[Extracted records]

------------------------------

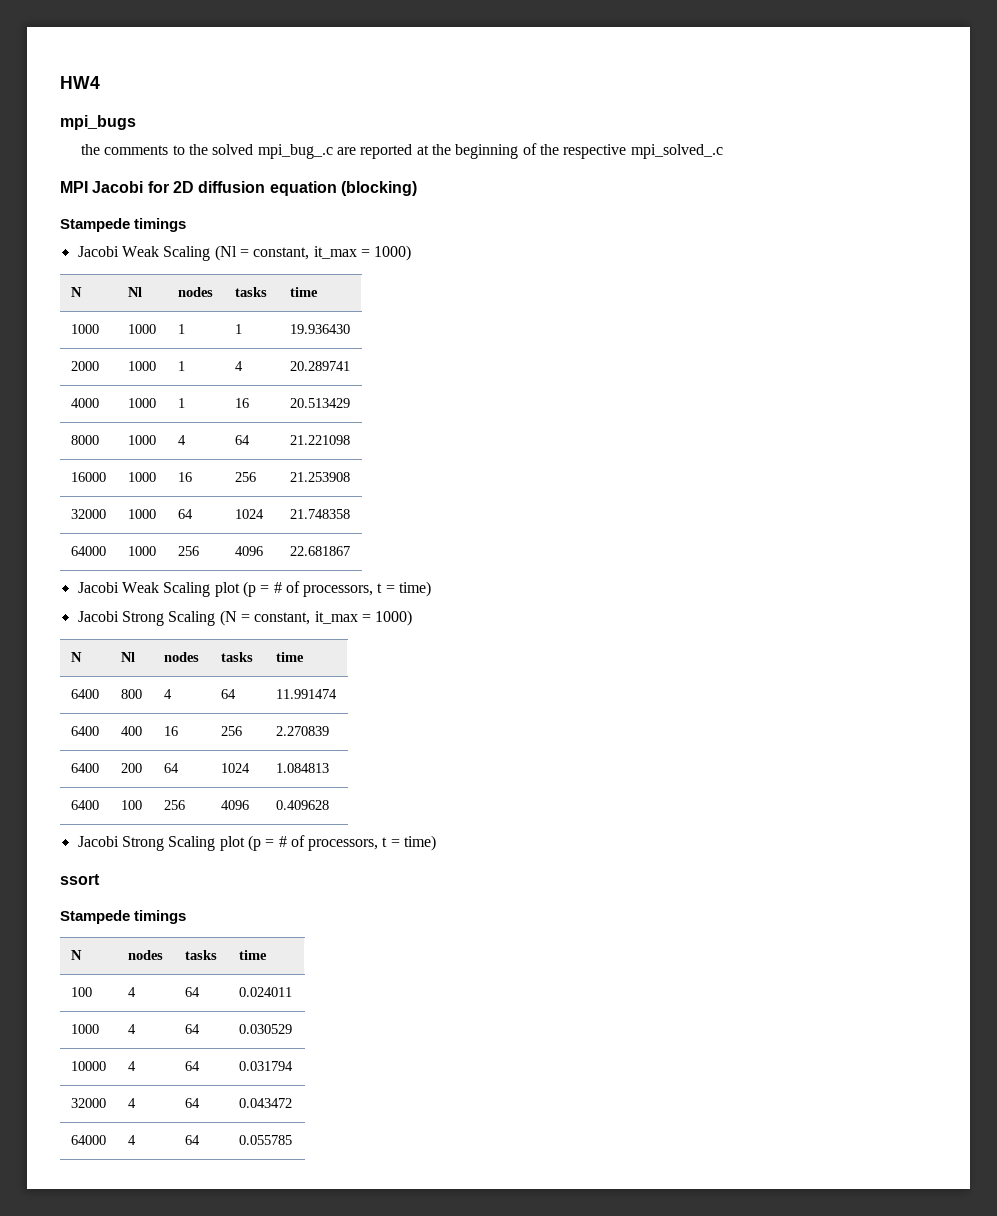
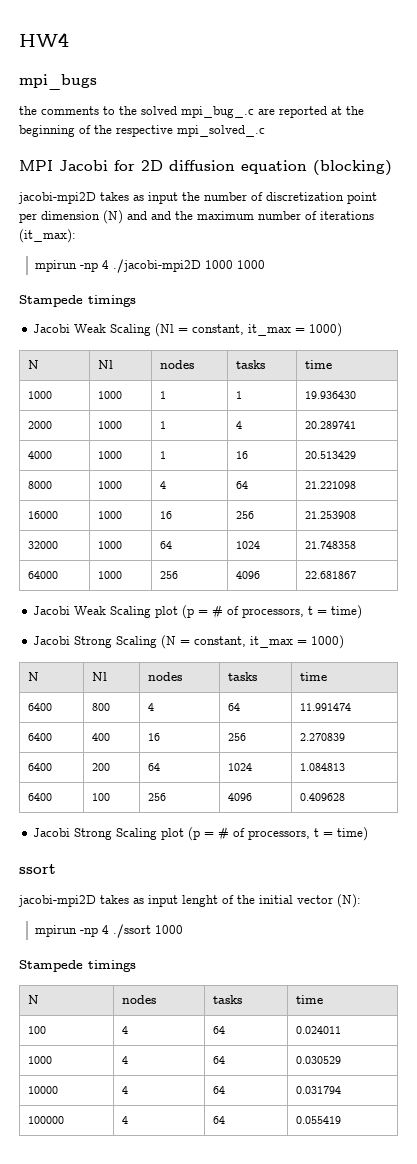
(417, 188) none -> [18,192,377,204] [19,210,374,224] [19,229,76,243] [35,259,266,273] // jacobi-mpi2D takes as input the number of discretization point per dimension (N) and and the maximum number of iterations (it_max): // mpirun -np 4 ./jacobi-mpi2D 1000 1000
(100, 879) none -> [18,894,361,908] [35,924,184,938] // jacobi-mpi2D takes as input lenght of the initial vector (N): // mpirun -np 4 ./ssort 1000
[70,1098,106,1108] [127,1098,136,1108] [184,1098,200,1108] [238,1098,292,1108] [70,1135,106,1145] [127,1135,136,1145] [184,1135,200,1145] [238,1135,292,1145] 32000 | 4 | 64 | 0.043472 // 64000 | 4 | 64 | 0.055785 -> [28,1116,65,1124] [122,1116,129,1124] [213,1116,226,1124] [296,1116,342,1124] 100000 | 4 | 64 | 0.055419

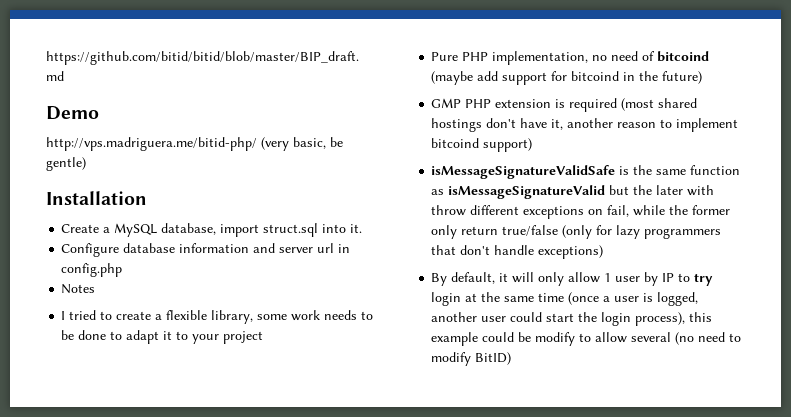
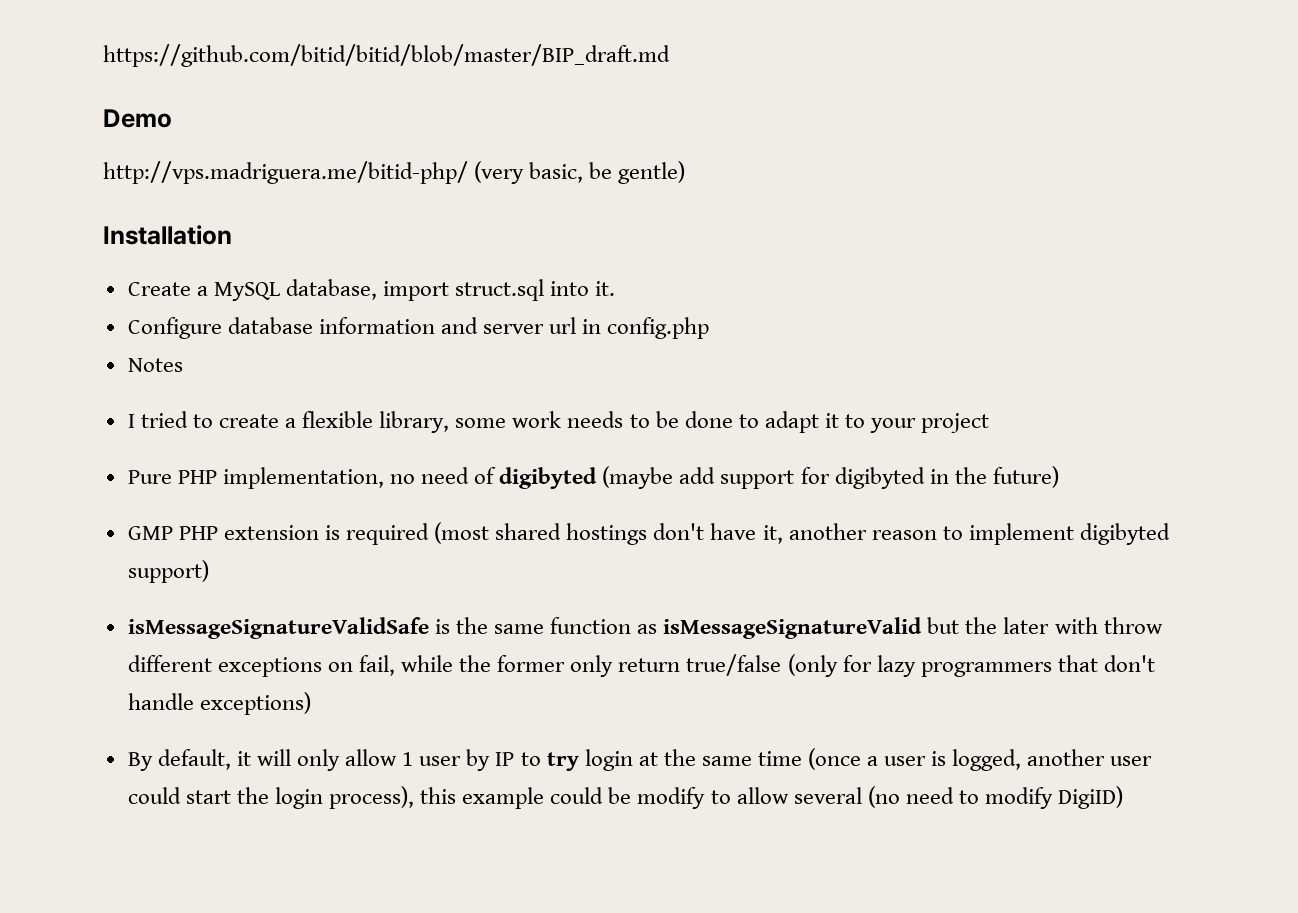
[657,51,710,62] bitcoind -> [499,467,598,489] digibyted
[571,71,620,81] bitcoind -> [834,467,925,489] digibyted
[431,138,480,148] bitcoind -> [1079,523,1170,545] digibyted
[475,352,512,365] BitID) -> [1058,786,1124,809] DigiID)

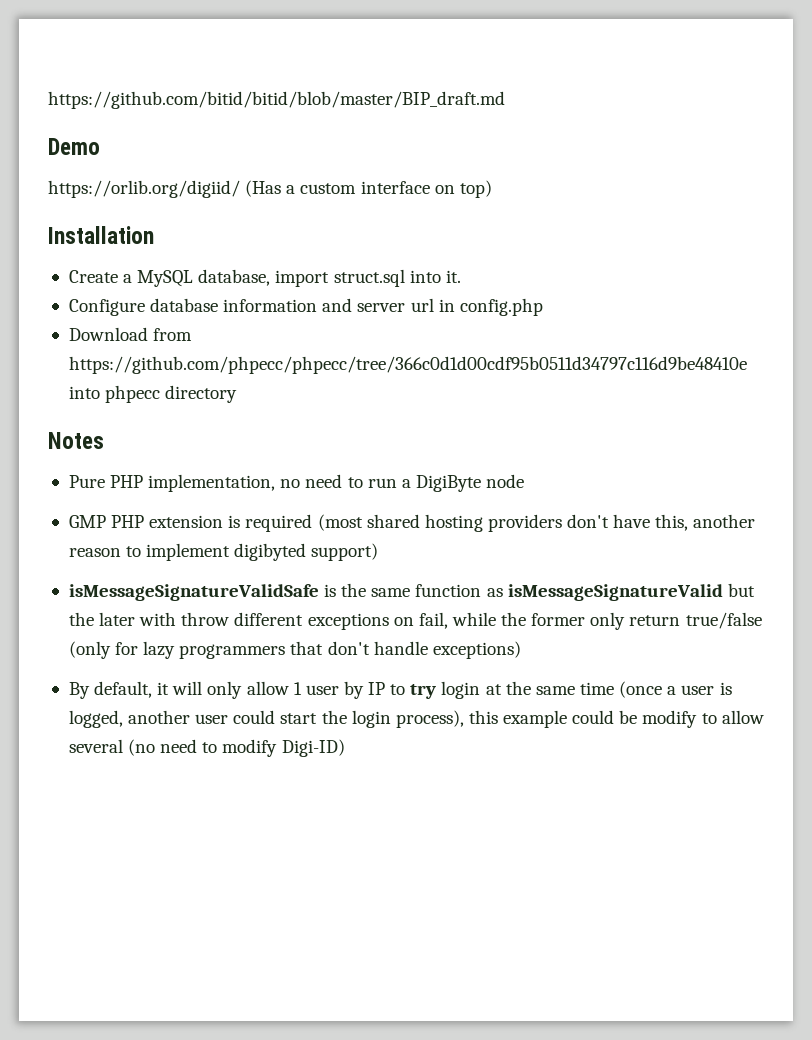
[103,161,686,184] http://vps.madriguera.me/bitid-php/ (very basic, be gentle) -> [48,180,492,198] https://orlib.org/digiid/ (Has a custom interface on top)
[127,358,183,372] [127,411,990,433] Notes // I tried to create a flexible library, some work needs to be done to adapt it to your project -> [68,327,193,341] [68,356,747,374] [68,385,238,403] [48,432,104,449] Download from https://github.com/phpecc/phpecc/tree/366c0d1d00cdf95b0511d34797c116d9be48410e into phpecc directory // Notes
[474,466,1059,489] of digibyted (maybe add support for digibyted in the future) -> [347,474,525,492] to run a DigiByte node
[566,523,648,545] hostings -> [424,514,562,532] hosting providers
[762,525,783,544] it, -> [655,514,689,531] this,
[1058,786,1124,809] DigiID) -> [281,739,345,757] Digi-ID)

------------------------------

If a line in the records above contains "none", copy that line.

= REPLY TO THE TASK =
(417, 188) none -> [18,192,377,204] [19,210,374,224] [19,229,76,243] [35,259,266,273] // jacobi-mpi2D takes as input the number of discretization point per dimension (N) and and the maximum number of iterations (it_max): // mpirun -np 4 ./jacobi-mpi2D 1000 1000
(100, 879) none -> [18,894,361,908] [35,924,184,938] // jacobi-mpi2D takes as input lenght of the initial vector (N): // mpirun -np 4 ./ssort 1000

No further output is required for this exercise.